China Reveals Plans to Build Hotel, Restaurants at Everest Base Camp


Anyone who follows the mountaineering scene on Everest with any regularity already knows that it has become quite a commercial affair. But, China has decided to take that level of commercialization even further by revealing plans to build hotels, restaurants, and a climbing training center on the Tibetan side of the mountain.

On the Nepali side of the mountain, visiting Everest Base Camp is big business. Each year, thousands of travelers make the trek to EBC just to get a glimpse of the mountain. That isn’t the case on the Chinese side of the mountain however, although officials there are hoping to change that.
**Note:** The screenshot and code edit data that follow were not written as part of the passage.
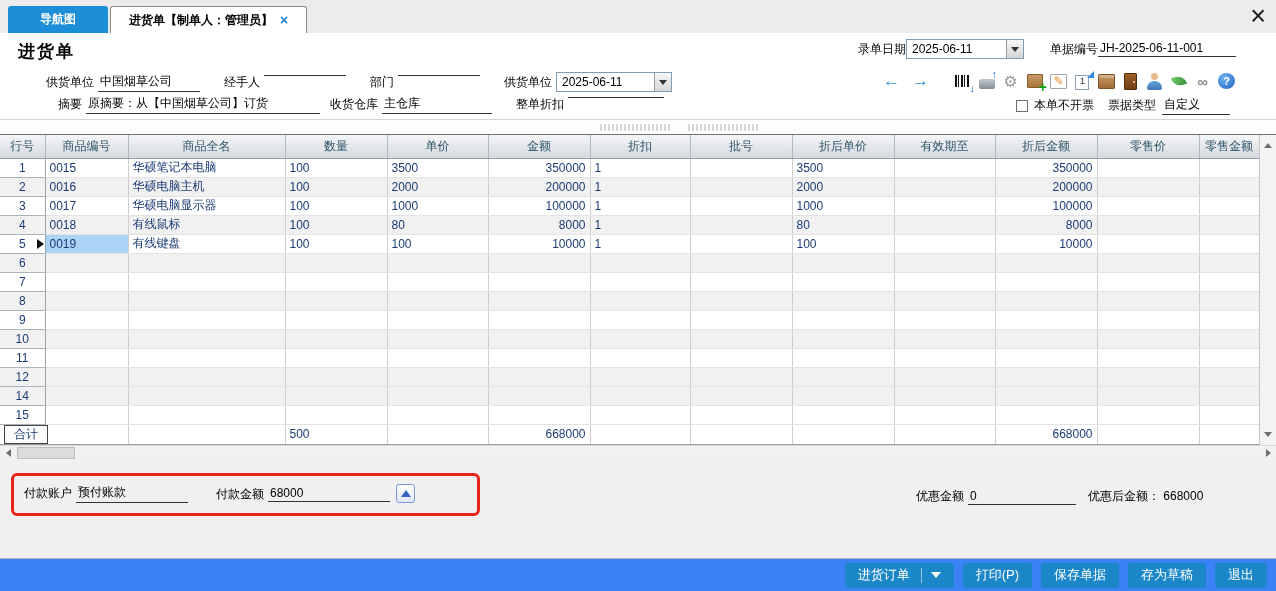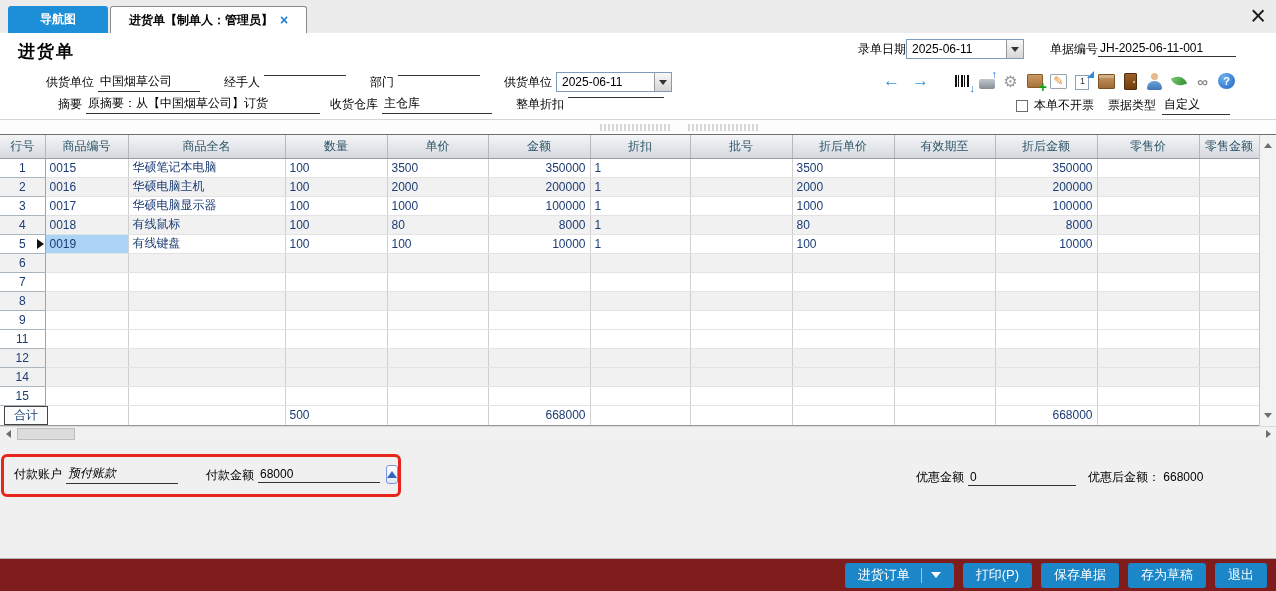"10" tr.even { html: none -> <tr> <td>10</td> <td></td> <td></td> <td></td> <td></td> <td></td> <td></td> <td></td> <td></td> <td></td> <td></td> <td></td> <td></td> </tr> }
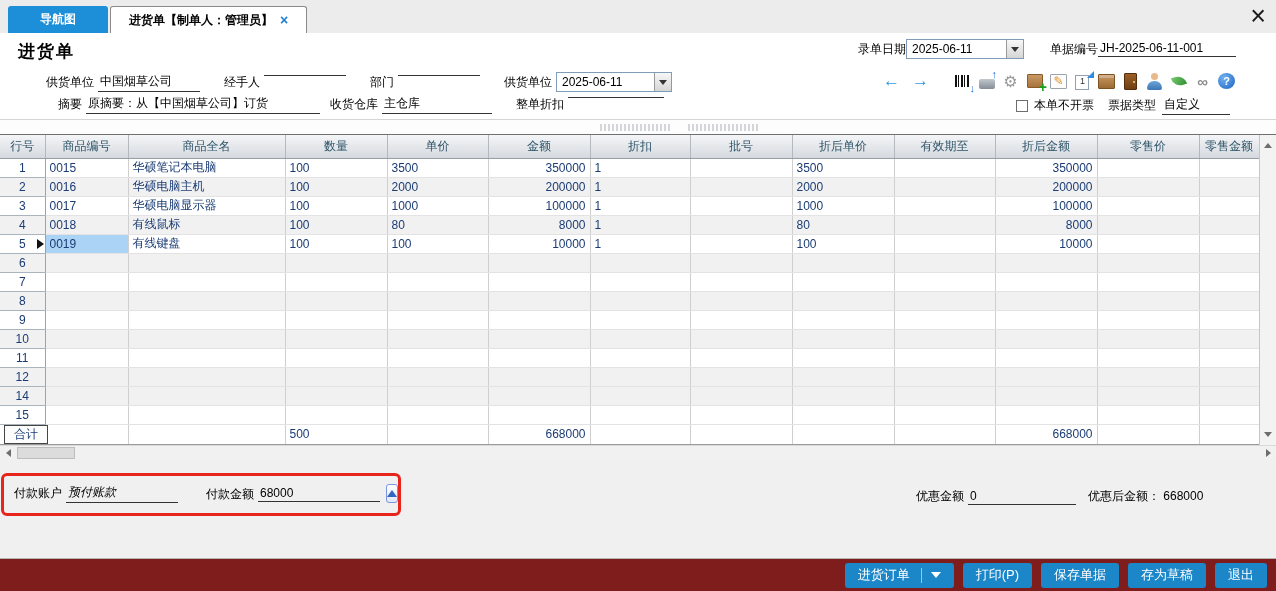"付款账户" .payment-box { left: 1px -> 11px; width: 400px -> 469px }
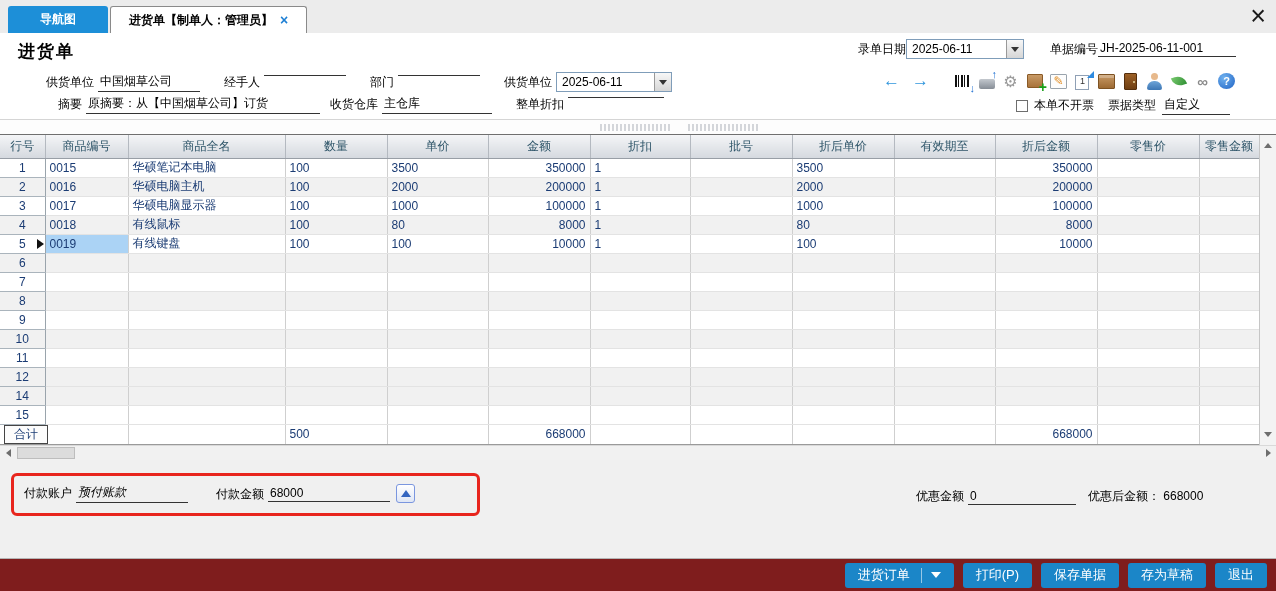"预付账款" span.uval { font-style: italic -> none }
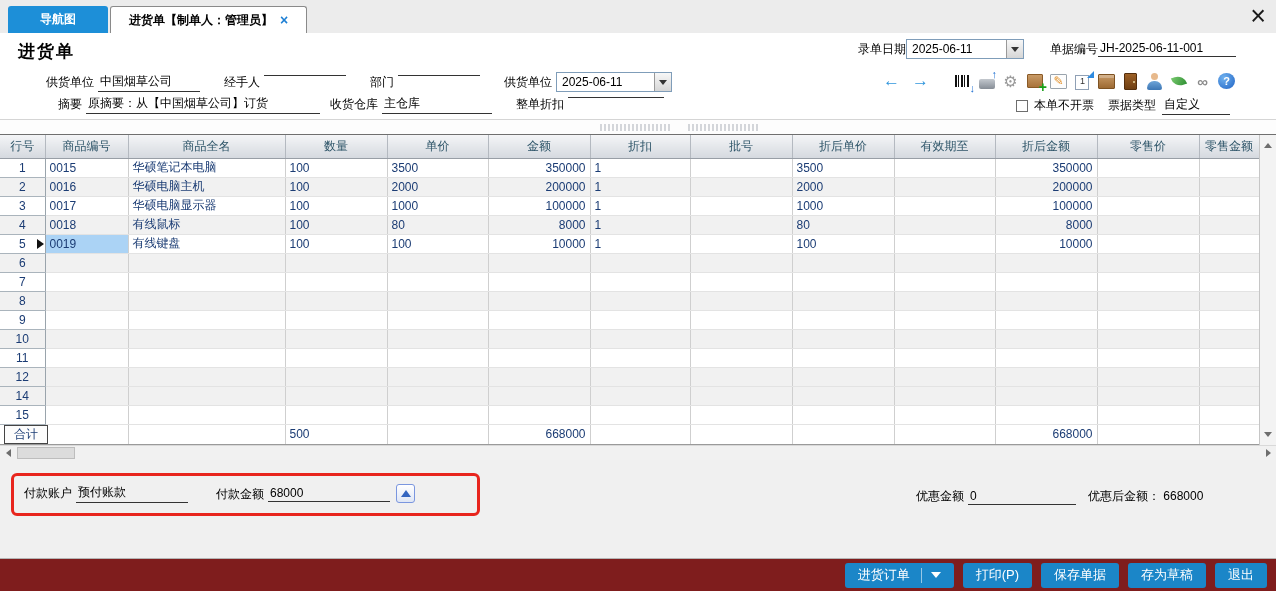"进货订单" .bottombar { background: #7f1d1d -> #3b82f6 }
Earlier this year a paved highway running to the Tibetan camp opened, making it easier than ever to reach that point. But, that highway has also cleared the way for other businesses to begin setting up shop as well.

The plans for this project include building a training facility for mountaineers hoping to climb the mountain, as well as creating a base for a search and rescue team as well. Both of those operations would be a great addition to either side of the mountain. But, the ambitious long-term goals for the project also include expanding the site with hotels, restaurants, shops, and even a museum.

Chinese officials see this as a way to increase economic growth in Tibet and expand tourism operations there. While altitude is still a concern for anyone wanting to visit Everest Base Camp, on the Tibetan side of the mountain you can avoid a week long hike and go by car instead. The problem is, at the moment there isn’t much to see there. If this project comes to fruition, that would change and allow many more visitors to visit the region.

The idea of commercializing the Tibetan side of the mountain is also part of an even bigger plan to raise interest in snow sports ahead of the 2022 Olympics games to be held in Beijing once again. The hope is to change perceptions about the activities that are available within the country and get visitors to realize there are opportunities to potentially ski, snowboard, and snowshoe while visiting China, and Tibet in particular.

There is no announced timeline for when this project will move forward, but it does appear that construction could begin as early as next year. If that is the case, it is possible that we could see a working hotel near the mountain within the next few years.